## The records
******
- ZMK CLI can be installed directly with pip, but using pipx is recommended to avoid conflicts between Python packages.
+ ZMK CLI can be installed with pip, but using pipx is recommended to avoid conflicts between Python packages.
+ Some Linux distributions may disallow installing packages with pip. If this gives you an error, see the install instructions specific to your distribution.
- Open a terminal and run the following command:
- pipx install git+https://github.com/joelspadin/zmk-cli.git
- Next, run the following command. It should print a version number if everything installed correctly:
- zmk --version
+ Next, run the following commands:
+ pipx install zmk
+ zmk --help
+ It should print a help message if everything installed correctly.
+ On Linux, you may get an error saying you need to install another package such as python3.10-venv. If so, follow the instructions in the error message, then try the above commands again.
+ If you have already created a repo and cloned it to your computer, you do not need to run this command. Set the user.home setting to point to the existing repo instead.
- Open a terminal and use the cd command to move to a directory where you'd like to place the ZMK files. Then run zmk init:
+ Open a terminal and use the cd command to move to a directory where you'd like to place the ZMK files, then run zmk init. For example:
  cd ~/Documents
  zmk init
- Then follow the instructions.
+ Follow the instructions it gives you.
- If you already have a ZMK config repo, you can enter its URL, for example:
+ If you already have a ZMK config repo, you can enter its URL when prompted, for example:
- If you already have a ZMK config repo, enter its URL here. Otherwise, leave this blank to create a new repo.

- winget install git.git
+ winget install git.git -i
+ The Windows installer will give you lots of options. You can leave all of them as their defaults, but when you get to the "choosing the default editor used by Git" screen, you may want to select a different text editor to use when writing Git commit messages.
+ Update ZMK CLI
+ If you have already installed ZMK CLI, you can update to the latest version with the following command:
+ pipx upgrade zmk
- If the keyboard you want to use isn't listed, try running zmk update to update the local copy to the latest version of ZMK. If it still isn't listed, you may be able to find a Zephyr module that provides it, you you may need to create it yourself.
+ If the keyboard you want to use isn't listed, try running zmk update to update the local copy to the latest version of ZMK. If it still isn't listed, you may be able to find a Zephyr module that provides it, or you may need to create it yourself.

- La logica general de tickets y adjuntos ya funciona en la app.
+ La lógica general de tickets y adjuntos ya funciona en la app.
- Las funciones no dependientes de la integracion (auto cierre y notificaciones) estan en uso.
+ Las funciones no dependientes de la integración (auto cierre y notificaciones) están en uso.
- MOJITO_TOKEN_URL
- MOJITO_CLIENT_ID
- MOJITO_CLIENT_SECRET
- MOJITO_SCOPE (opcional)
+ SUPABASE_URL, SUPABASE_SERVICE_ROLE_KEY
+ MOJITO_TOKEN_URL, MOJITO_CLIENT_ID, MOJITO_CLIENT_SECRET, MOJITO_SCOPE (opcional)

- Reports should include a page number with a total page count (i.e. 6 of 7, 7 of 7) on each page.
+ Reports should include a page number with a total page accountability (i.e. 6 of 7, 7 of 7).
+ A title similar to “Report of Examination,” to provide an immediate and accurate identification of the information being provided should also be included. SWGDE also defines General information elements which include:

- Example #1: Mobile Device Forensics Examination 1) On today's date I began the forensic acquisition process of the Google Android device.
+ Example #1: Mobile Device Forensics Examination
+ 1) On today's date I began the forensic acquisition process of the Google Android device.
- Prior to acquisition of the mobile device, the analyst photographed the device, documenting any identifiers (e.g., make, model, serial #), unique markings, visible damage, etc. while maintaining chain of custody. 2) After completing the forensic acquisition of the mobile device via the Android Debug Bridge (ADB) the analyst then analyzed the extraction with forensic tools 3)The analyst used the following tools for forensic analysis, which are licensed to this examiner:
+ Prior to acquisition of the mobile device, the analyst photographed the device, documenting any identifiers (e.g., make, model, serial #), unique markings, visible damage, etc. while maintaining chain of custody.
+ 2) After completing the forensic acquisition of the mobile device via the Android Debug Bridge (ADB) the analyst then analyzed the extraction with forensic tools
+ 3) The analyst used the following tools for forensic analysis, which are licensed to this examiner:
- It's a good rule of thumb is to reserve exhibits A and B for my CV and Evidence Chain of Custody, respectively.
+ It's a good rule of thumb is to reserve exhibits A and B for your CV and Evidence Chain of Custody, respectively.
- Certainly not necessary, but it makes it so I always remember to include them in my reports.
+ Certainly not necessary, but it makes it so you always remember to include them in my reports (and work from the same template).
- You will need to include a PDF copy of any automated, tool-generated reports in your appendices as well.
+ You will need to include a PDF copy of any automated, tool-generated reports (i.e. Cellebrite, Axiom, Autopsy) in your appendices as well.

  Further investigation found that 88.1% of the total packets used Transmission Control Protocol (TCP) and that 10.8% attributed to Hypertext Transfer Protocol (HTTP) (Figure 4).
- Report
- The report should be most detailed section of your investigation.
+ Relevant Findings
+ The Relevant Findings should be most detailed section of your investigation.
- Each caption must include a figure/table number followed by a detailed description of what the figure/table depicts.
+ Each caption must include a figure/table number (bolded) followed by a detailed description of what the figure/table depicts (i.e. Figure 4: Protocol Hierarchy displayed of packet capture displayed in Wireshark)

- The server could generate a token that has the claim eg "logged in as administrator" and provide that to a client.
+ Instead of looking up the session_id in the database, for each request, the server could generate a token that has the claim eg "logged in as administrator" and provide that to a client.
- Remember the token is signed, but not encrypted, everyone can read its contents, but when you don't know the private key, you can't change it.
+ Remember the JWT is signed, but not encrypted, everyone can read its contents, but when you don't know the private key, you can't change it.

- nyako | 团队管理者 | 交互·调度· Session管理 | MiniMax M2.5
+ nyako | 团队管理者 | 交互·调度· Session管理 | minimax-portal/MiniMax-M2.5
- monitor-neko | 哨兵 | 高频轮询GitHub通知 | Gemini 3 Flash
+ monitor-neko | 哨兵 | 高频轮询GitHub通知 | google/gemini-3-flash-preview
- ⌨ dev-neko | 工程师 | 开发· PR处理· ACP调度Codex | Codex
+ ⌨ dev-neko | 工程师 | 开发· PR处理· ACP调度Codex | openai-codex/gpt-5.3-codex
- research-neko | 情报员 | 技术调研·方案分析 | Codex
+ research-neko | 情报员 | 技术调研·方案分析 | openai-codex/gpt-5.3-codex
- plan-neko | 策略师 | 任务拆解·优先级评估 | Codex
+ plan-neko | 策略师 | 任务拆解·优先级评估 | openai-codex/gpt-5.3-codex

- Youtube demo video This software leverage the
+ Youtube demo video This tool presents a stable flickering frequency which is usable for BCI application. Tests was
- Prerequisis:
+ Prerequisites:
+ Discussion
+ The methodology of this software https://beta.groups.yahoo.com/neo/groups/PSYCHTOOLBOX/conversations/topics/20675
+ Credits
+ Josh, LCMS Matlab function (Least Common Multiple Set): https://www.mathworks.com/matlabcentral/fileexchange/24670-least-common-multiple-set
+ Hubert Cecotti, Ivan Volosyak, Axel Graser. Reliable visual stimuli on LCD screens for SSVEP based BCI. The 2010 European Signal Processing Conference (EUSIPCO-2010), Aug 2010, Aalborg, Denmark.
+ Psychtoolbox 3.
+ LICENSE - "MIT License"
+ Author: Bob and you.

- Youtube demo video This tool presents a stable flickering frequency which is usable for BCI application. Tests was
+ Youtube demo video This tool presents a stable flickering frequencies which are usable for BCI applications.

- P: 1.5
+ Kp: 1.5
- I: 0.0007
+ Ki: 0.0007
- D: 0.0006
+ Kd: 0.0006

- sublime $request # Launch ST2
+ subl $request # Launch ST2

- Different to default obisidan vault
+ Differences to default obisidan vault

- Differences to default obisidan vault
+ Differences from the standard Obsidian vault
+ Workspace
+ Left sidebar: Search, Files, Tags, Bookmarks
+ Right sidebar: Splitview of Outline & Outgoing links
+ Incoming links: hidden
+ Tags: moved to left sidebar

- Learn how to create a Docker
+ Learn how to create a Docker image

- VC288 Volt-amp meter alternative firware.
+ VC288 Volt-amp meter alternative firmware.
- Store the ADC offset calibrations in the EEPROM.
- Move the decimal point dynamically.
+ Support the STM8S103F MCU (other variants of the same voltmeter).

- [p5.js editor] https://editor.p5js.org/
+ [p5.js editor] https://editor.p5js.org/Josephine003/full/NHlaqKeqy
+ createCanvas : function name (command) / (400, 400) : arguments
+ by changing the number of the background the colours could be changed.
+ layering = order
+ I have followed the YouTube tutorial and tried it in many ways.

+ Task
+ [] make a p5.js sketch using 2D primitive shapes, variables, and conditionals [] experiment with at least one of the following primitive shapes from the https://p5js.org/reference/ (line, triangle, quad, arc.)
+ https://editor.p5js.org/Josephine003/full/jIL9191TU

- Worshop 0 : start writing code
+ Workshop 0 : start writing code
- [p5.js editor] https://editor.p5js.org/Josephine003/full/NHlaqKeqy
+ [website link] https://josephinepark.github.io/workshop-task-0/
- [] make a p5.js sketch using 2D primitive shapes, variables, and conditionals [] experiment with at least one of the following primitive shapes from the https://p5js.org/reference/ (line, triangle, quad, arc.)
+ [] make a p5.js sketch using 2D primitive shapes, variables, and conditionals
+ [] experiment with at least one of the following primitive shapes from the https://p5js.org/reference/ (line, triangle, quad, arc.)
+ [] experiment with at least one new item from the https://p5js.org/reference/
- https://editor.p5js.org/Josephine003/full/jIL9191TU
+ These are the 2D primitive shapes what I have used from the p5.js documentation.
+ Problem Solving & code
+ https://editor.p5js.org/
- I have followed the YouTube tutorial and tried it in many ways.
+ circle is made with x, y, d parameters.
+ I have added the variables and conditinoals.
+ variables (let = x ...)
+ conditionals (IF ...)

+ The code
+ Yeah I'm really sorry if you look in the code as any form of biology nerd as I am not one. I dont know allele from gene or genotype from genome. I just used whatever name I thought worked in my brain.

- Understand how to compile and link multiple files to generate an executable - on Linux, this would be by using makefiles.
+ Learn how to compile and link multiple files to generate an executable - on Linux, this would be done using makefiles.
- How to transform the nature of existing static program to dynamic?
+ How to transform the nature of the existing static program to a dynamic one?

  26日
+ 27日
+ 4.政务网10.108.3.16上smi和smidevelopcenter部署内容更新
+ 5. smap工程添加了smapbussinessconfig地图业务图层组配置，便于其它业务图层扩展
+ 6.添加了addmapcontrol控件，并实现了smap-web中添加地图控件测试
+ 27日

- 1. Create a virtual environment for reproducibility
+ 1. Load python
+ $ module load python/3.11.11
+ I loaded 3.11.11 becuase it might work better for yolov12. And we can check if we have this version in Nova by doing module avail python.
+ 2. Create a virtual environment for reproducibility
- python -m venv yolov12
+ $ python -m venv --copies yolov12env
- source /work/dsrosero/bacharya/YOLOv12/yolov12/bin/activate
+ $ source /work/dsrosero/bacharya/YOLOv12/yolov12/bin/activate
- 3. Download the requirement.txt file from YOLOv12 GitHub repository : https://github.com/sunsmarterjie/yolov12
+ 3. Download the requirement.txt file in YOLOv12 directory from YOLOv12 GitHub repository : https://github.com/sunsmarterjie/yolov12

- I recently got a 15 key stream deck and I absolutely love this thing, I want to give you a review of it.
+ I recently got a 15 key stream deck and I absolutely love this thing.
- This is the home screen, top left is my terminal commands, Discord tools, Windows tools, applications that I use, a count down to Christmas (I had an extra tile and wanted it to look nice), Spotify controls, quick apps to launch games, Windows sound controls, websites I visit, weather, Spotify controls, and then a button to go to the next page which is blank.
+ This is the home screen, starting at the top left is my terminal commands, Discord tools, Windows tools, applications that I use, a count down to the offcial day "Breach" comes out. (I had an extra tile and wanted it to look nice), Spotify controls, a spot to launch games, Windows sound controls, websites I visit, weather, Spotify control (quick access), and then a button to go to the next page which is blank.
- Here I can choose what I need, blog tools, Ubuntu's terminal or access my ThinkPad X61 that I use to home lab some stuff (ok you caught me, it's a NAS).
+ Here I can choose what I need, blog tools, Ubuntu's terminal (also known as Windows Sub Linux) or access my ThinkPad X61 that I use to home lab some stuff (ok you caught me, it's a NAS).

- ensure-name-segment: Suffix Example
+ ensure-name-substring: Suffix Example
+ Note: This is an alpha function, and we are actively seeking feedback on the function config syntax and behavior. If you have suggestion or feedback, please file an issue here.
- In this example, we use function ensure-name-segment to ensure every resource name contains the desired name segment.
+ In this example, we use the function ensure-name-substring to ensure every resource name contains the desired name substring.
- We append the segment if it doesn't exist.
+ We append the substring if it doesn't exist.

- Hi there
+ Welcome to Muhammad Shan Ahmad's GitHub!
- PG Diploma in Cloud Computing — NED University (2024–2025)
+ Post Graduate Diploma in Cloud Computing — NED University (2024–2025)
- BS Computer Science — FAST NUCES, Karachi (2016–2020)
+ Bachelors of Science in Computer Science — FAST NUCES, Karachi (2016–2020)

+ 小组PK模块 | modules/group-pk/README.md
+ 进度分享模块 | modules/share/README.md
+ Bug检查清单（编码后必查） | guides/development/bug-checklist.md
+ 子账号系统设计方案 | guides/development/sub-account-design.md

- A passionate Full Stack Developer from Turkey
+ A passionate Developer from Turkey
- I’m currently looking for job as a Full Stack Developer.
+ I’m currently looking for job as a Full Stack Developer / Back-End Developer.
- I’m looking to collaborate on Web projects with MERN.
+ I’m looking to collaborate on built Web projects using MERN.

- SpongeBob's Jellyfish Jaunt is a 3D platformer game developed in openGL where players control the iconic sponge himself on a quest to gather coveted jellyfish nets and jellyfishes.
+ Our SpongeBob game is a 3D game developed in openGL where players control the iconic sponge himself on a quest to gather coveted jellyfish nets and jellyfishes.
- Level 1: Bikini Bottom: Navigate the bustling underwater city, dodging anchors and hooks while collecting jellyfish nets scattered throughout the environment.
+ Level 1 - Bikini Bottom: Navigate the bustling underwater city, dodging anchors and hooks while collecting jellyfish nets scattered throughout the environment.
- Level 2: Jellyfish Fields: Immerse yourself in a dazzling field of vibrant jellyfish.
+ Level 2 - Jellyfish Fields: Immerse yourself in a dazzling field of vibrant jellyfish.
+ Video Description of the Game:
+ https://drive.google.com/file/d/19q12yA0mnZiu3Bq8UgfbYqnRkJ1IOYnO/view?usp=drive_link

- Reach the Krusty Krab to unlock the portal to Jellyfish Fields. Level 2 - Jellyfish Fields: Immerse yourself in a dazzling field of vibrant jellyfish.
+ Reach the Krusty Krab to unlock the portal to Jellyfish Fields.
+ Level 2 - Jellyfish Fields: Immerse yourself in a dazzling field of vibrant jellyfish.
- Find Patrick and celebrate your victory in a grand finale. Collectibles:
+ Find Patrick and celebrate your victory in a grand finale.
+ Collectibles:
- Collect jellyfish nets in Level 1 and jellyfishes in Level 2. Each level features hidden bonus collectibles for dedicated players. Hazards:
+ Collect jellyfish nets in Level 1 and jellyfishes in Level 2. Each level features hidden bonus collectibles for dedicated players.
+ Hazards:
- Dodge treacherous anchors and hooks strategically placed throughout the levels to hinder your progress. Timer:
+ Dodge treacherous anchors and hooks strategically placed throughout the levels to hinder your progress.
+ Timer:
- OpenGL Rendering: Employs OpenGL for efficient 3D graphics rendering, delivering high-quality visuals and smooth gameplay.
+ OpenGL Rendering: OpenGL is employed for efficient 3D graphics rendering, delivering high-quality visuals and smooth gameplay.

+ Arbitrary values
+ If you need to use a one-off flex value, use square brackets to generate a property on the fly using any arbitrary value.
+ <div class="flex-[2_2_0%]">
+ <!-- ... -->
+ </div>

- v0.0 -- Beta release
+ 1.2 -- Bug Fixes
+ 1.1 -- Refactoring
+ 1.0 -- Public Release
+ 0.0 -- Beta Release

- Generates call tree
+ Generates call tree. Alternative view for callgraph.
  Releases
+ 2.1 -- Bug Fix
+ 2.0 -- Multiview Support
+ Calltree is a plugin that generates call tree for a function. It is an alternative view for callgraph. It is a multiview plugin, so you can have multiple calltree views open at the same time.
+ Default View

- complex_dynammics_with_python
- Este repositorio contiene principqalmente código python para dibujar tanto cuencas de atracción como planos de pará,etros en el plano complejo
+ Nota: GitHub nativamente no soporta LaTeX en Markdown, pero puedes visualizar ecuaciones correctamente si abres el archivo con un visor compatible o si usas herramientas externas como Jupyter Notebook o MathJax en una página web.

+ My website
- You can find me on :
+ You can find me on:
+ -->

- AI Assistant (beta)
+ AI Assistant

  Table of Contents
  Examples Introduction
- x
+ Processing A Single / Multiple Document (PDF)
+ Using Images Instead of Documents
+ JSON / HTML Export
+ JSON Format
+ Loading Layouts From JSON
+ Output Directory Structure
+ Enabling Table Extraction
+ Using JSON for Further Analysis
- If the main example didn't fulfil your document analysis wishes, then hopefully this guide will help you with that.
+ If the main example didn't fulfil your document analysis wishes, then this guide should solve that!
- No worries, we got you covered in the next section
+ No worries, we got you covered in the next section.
******
## Task requirements
What lines in the records above include the string "installed"? Copy each one.

## Response area
- ZMK CLI can be installed directly with pip, but using pipx is recommended to avoid conflicts between Python packages.
+ ZMK CLI can be installed with pip, but using pipx is recommended to avoid conflicts between Python packages.
- Next, run the following command. It should print a version number if everything installed correctly:
+ It should print a help message if everything installed correctly.
+ If you have already installed ZMK CLI, you can update to the latest version with the following command:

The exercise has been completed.